This posthuman perspective is the major theme of Anne Karhio’s article Human Rights and Posthuman Poetics in Contemporary Irish Poetry. The poems discussed in this article are by Irish poets who write in English and who are keenly aware of their relatively privileged position at the receiving end of the global supply chain. Poets including Derek Mahon, Leontia Flynn, Justin Quinn, and Nick Laird portray the lyric subject as embodied, situated in a global technological and consumer network, and dependent on other human and non-human others. This is a contestation of the abstract, rational subject upon which human rights discourse and law is based. Anna Grear’s critique of the anthropocentric nature of environmental law and governance finds a parallel in these poems that explore and critique the conflict between the environment as corporate resource and ecosystems as life-sustaining habitats. Karhio argues that by calling into question the long-established ideological underpinnings of human subjectivity, these poets are essentially advocating for an understanding of rights and justice that moves beyond human exceptionality and pays due attention to non-human life forms and habitats.

The Limits of Poetically Writing/Righting Environmental Wrongs in Tibet by Françoise Robin focuses on the role of poetry as an alternative to legal recourse for Tibetans in the People’s Republic of China.
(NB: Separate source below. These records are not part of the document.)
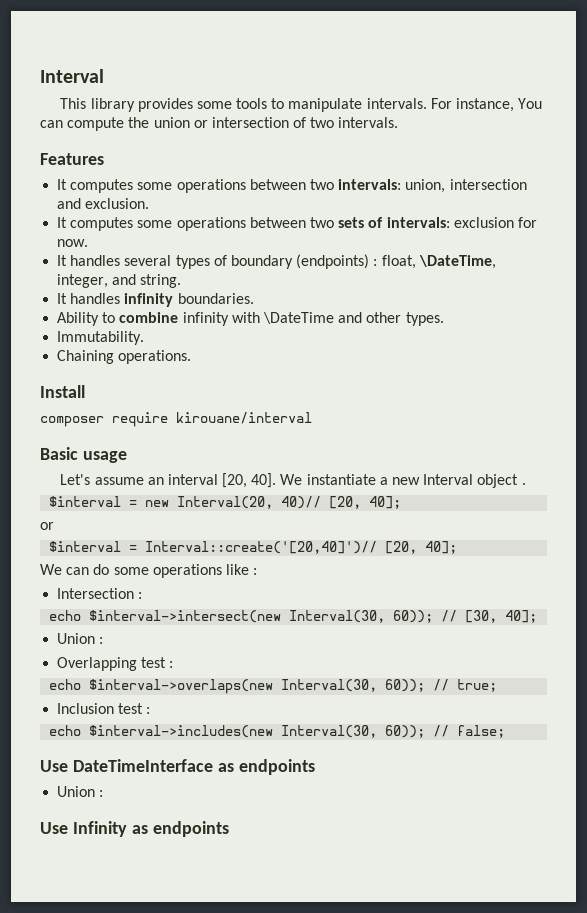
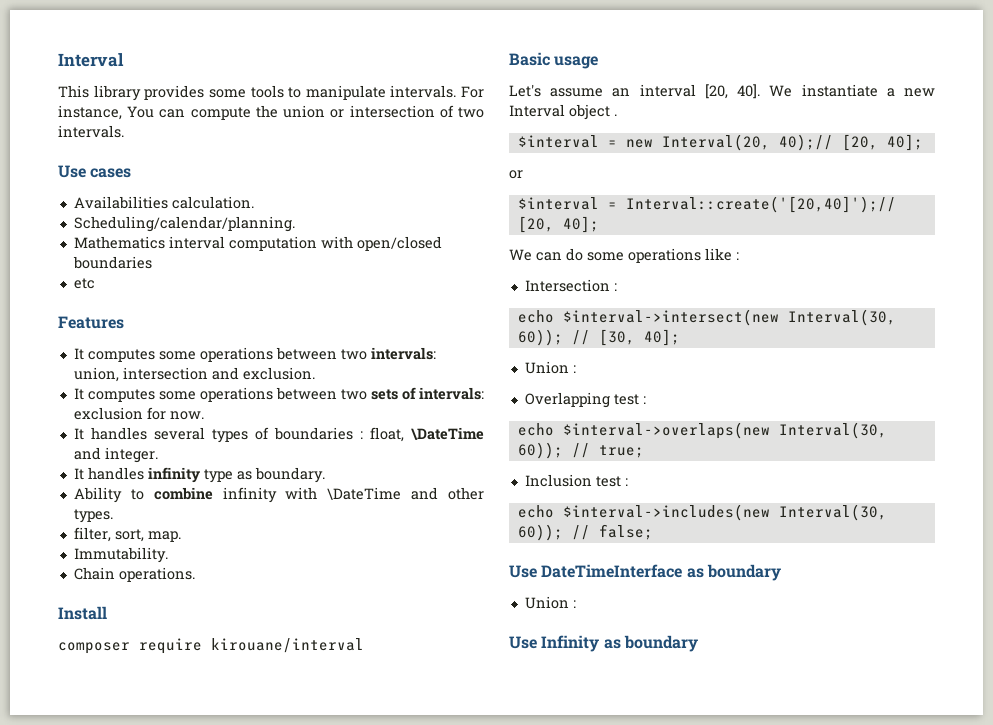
(399, 122) none -> [58,165,132,178] [73,196,254,209] [73,216,295,232] [73,236,442,251] [72,256,152,269] [73,278,95,289] // Use cases // Availabilities calculation. // Scheduling/calendar/planning. // Mathematics interval computation with open/closed boundaries // etc
[230,254,496,269] [57,274,182,288] boundary (endpoints) : float, \DateTime, integer, and string. -> [273,427,485,442] [73,447,158,463] boundaries : float, \DateTime and integer.
[177,293,254,304] boundaries. -> [203,467,325,483] type as boundary.
(444, 319) none -> [73,527,181,542] // filter, sort, map.
[57,350,115,364] Chaining -> [73,567,115,580] Chain
[281,496,322,509] 40)// -> [778,134,833,151] 40);//
[145,541,378,554] Interval::create('[20,40]')// -> [625,196,896,213] Interval::create('[20,40]');//
[238,759,315,775] endpoints -> [706,564,781,581] boundary
[152,821,229,837] endpoints -> [623,635,698,652] boundary

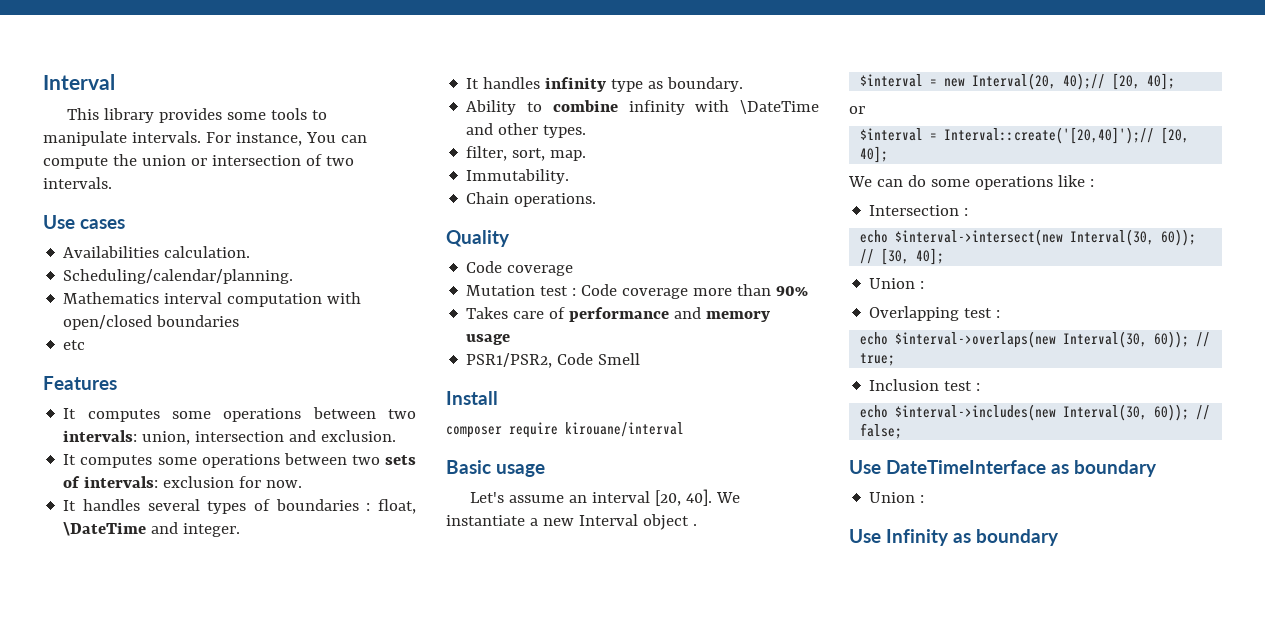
(195, 574) none -> [446,230,510,247] [466,261,574,276] [466,284,809,299] [466,307,771,322] [466,334,511,345] [466,353,641,368] // Quality // Code coverage // Mutation test : Code coverage more than 90% // Takes care of performance and memory usage // PSR1/PSR2, Code Smell

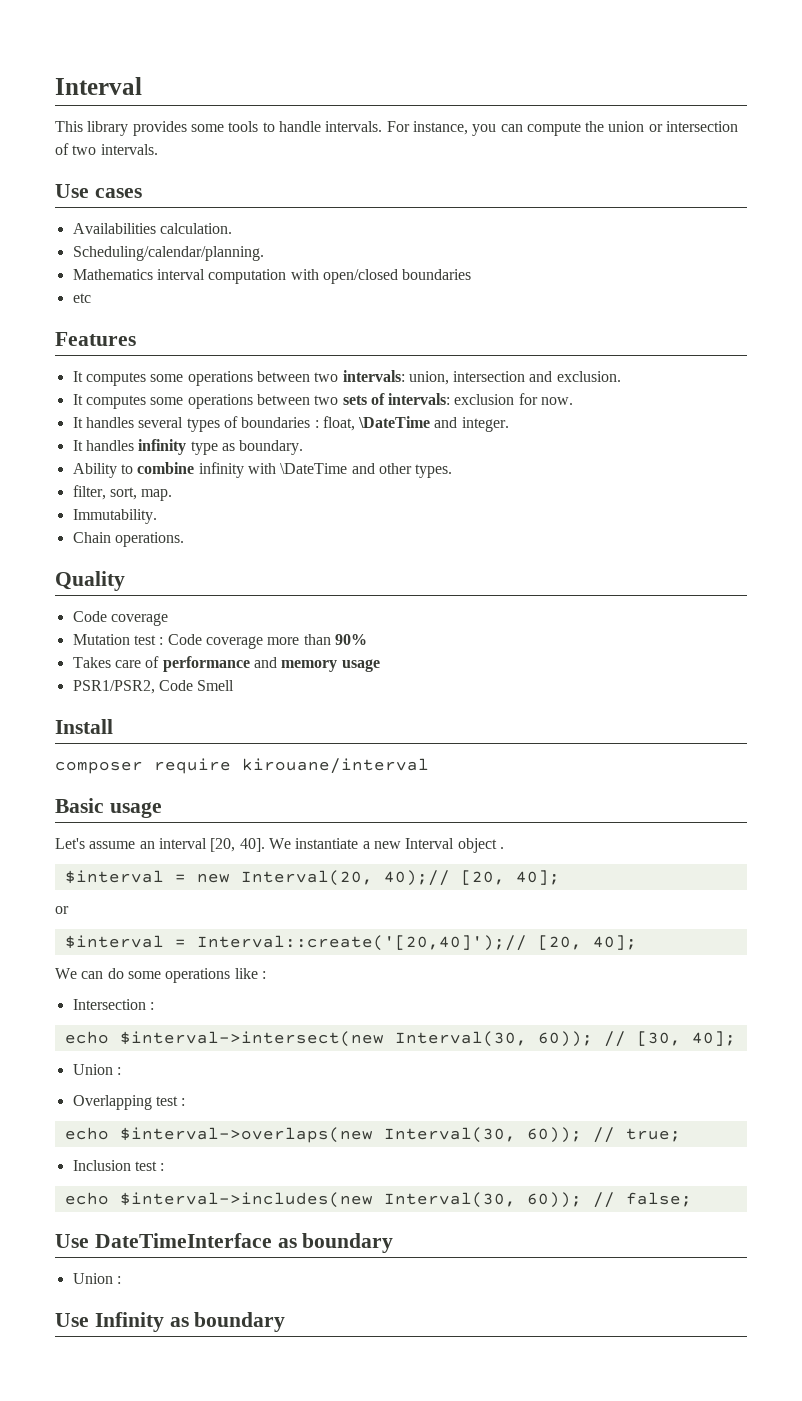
[43,131,127,146] manipulate -> [278,121,321,132] handle
[305,132,336,143] You -> [472,124,497,136] you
Despite the legal protection afforded to minority nationalities under the 1984 Regional National Autonomy Law, Robin outlines the challenges faced by ethnic groups who are often perceived and portrayed as a threat to social and political stability. It is in this highly charged context that poets and activists resort to poetry to express dissenting views and to contest state policies in a guarded manner. In a context where the pursuit of ethnic rights can be construed as involvement in illegal matters, poets exploit the figurative language of poetry to protest against the increasing marginalization of Tibetan culture and language while avoiding bringing themselves to the attention of authorities. The dominance of the right to economic development in the conception of human rights with Chinese values has contributed to environmental degradation and a disenfranchisement of Tibetan pastoralists.  
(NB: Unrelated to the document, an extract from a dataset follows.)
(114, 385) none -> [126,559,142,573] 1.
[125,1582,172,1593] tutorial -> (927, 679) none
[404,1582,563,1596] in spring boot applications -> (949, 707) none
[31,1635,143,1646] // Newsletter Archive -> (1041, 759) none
Two articles of this volume are concerned with specific cases of human rights violations and the poetic as well as the judicial responses to them. As the title indicates, A black day, this’: Irish Poetry and the Fall of Srebrenica  by Rióna Ní Fhrighil is concerned with the events of 11th July 1995 and the subsequent genocide of approximately eight thousand male Bosniaks during the Bosnian War. A close reading of the poem ‘Dubh’ [‘Black’], composed in Irish by Nuala Ní Dhomhnaill, is situated in the wider political and legal context, taking particular cognizance of the ‘Report of the Secretary-General pursuant to General Assembly resolution 53/35: The fall of Srebrenica’ (15 November 1999), and the Judgment of the Appeals Chamber in Prosecutor v Radislav Krstić. This article focuses on the analytical nature of poetry as the poem anticipates, in figurative language, some of the key insights detailed in the Secretary-General’s subsequent report. The lyric speaker of the poem shows a distrust of language itself, a distrust that apparently extends to politicians and to the human rights regime as well. 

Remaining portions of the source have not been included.